The .flac format: linear predictive coding and rice codes

Introduction

FLAC stands for Free Lossless Audio Codec and it’s the standard open source codec used for lossless audio compression. In this post I would like to use the .flac example to explore how lossless audio compression is possible and focus on the two core aspects of it: linear predictive coding and entropy coding with Rice codes.

TL;DR

Most lossless audio compression codecs work very similarly: they split the audio stream in multiple blocks or frames and then compress each one of them. Compression is achieved identifying and modelling the structure in the audio signal: any repeating pattern is redundant by definition and can instead be represented more efficiently using a mathematical model and its parameters. These models need not to be complicated: constant values can already model silence blocks while linear predictive coding (a linear autoregressive model) is used for the other blocks. In order to recreate the signal without loss the approximation residuals of the models are also saved, but using a coding scheme optimised for their distribution. Linear predictive coding leads to residual Laplace-distributed and hence usually the Rice coding scheme is used.

Linear predictive coding

Linear predictive coding is a modelling technique equivalent to an \(AR(p)\) auto regressive model: the signal \(X_t\) at time \(t\) is modelled as a linear combination of its previous \(p\) values.

More formally, let \({X_t}\) be a wide sense stationary (WSS) stochastic process with zero mean, which is:

\[ \begin{equation}\label{eqn:wss_1} E[X_t] = \mu = 0 \quad \forall t \end{equation} \]

\[ \begin{equation}\label{eqn:wss_2} Cov[X_{t}, X_{t + \tau}] = Cov[X_{t+h}, X_{t +h + \tau}] \quad \forall t \ \forall h
\end{equation} \]

From \ref{eqn:wss_1} and \ref{eqn:wss_2} it follows that the covariance function only depends on the lag \(\tau\) and can be expressed in terms of the autocorrelation function \(R(\tau)\):

\[ \begin{equation}\label{eqn:autocorr} Cov[X_{t}, X_{t + \tau}] = E[(X_t - \mu)(X_{t + \tau} - \mu)] = E[X_tX_{t+\tau}] = R(\tau) \end{equation} \]
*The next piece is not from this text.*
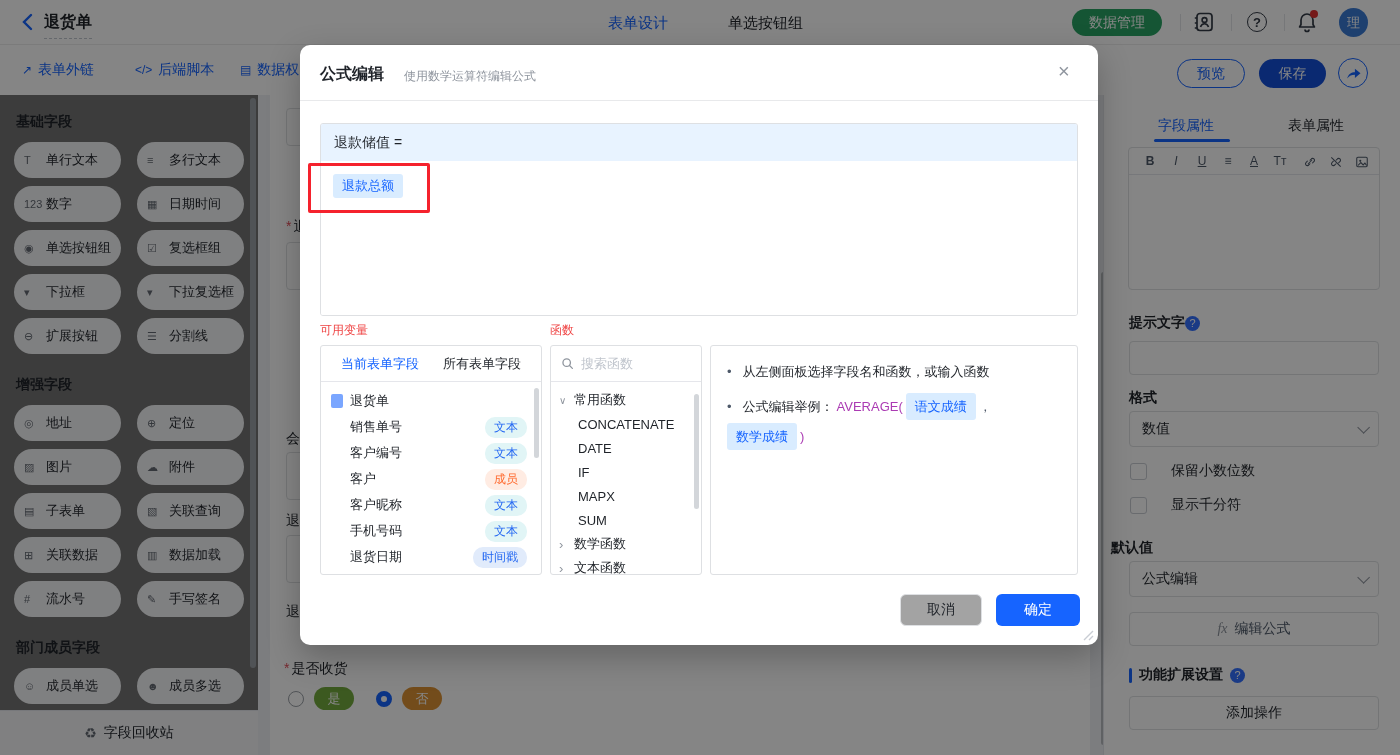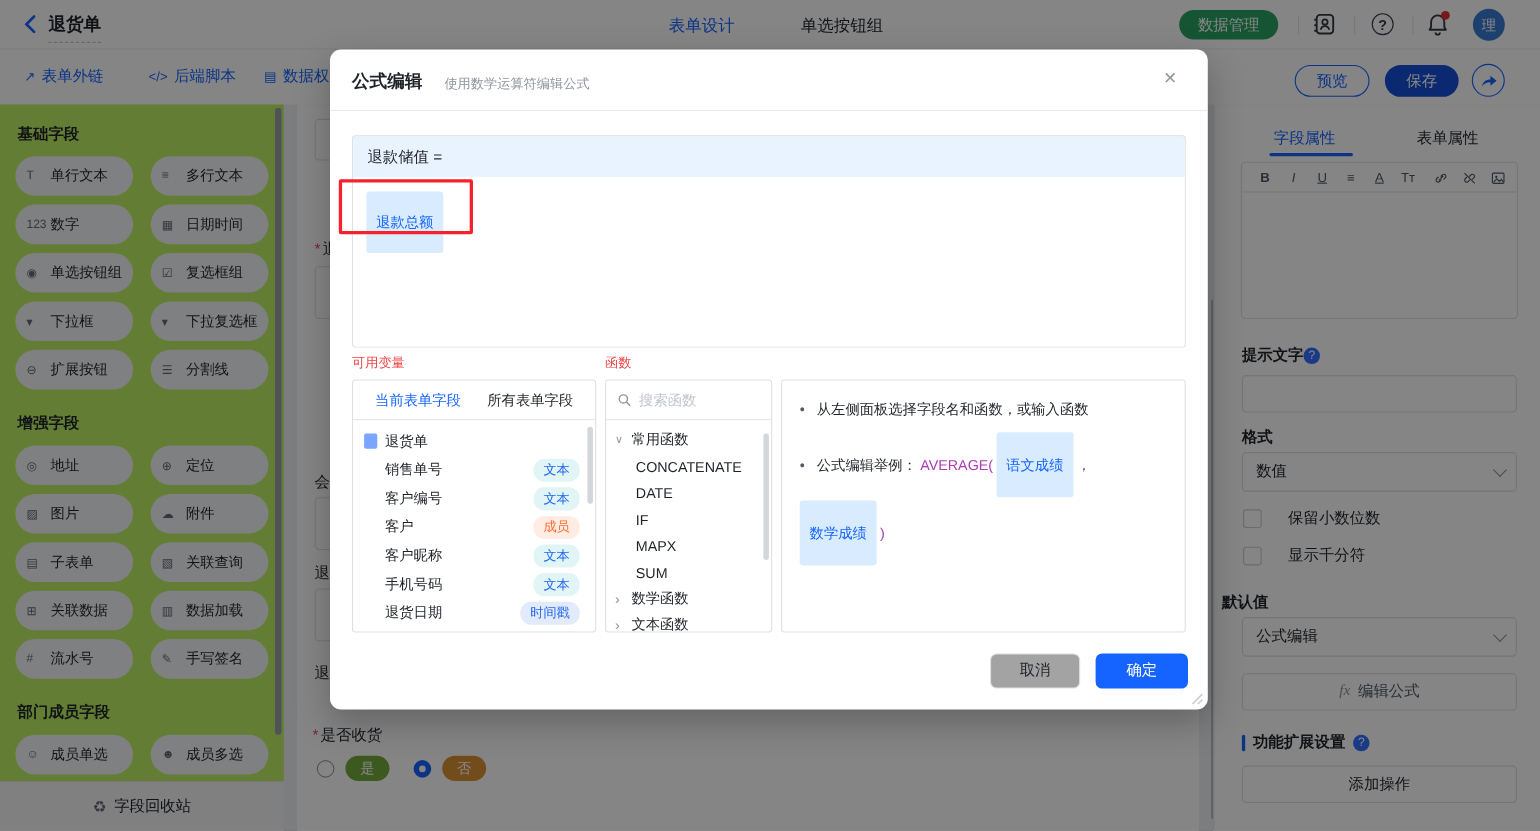"基础字段" .sidebar { background: #bef264 -> #737373 }
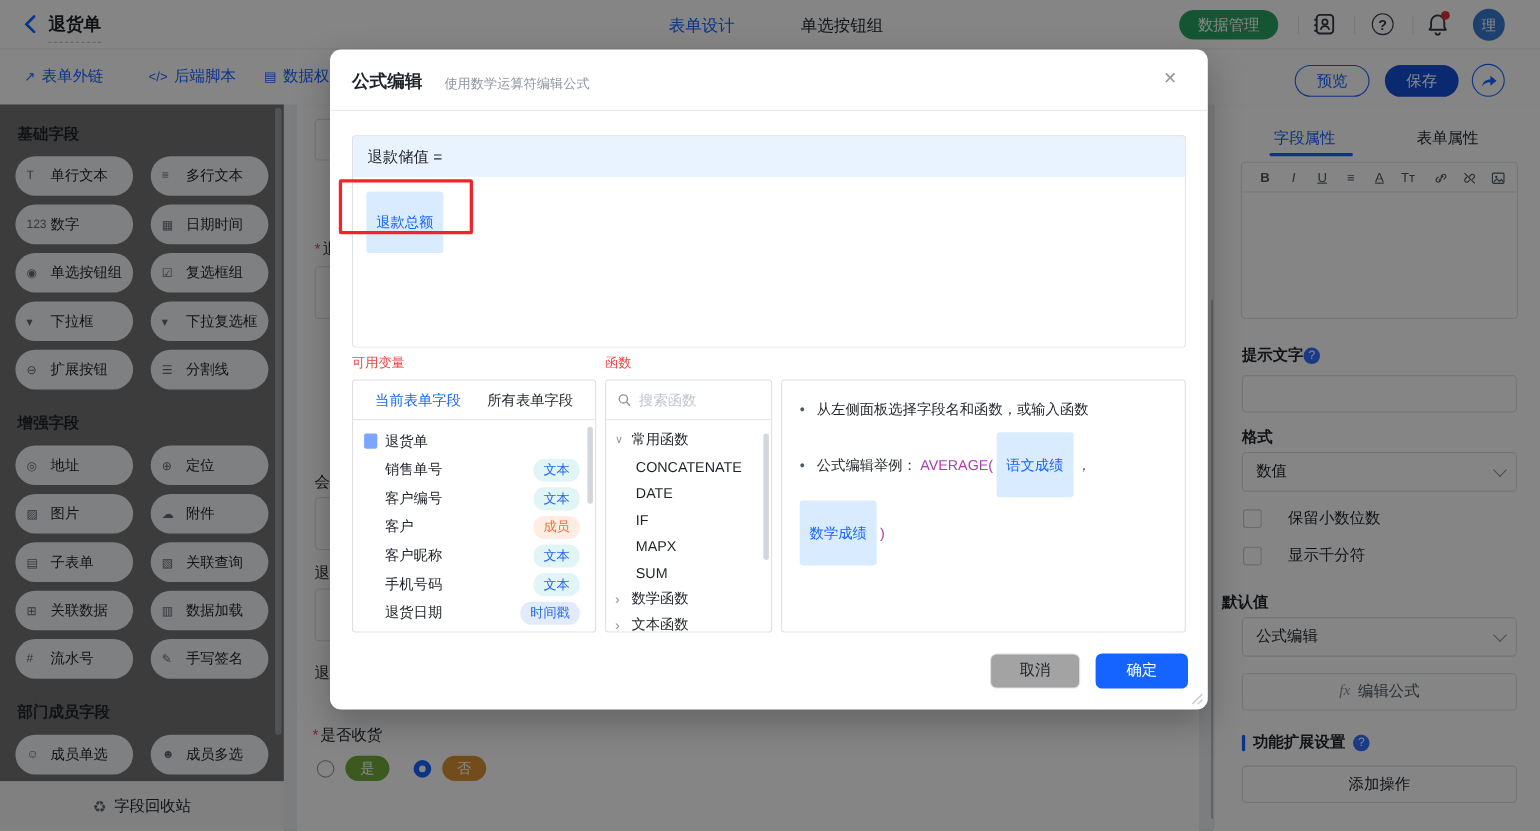"退款总额" .chip { padding: 19px 9px -> 3px 9px }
where \(R(\tau) = R(-\tau)\) is symmetric.

Now assume that we wanted to approximate each value \(X_t\) as a linear combination of its previous \(p\) values:

\[ \hat{X_t} = \sum_{k = 1}^{p}\alpha_k X_{t-k} \]

let \(\boldsymbol{\boldsymbol{\alpha}} = \begin{bmatrix} \alpha_1 & \cdots & \alpha_p \end{bmatrix}^\top \), then the approximation error \(\epsilon_t\) at time t is the random variable:

\[ \epsilon_t = X_t - \hat{X_t} = X_t - \mathbf{\boldsymbol{\alpha}}^\top \begin{bmatrix} X_{t-1} \\ \vdots \\ X_{t-p} \end{bmatrix} = X_t - \mathbf{\boldsymbol{\alpha}}^\top \mathbf{X_{t-1:t-p}} \]

For an optimal approximation we then chose \(\boldsymbol{\alpha}\) so that it minimises the expected squared estimation error. To derive the solution we make use of the orthogonality principle.

Lemma: Orthogonality principle.
The estimate \(\hat{X_t} \) minimises the expected squared error if and only if the estimation error \(\epsilon_t\) is orthogonal to the \(p\) random variables \(X_{t-1}, …, X_{t-p}\), ie if and only if: \[ E[\epsilon_t X_{t-i}] = 0 \quad \forall 1 \leq i \leq p \]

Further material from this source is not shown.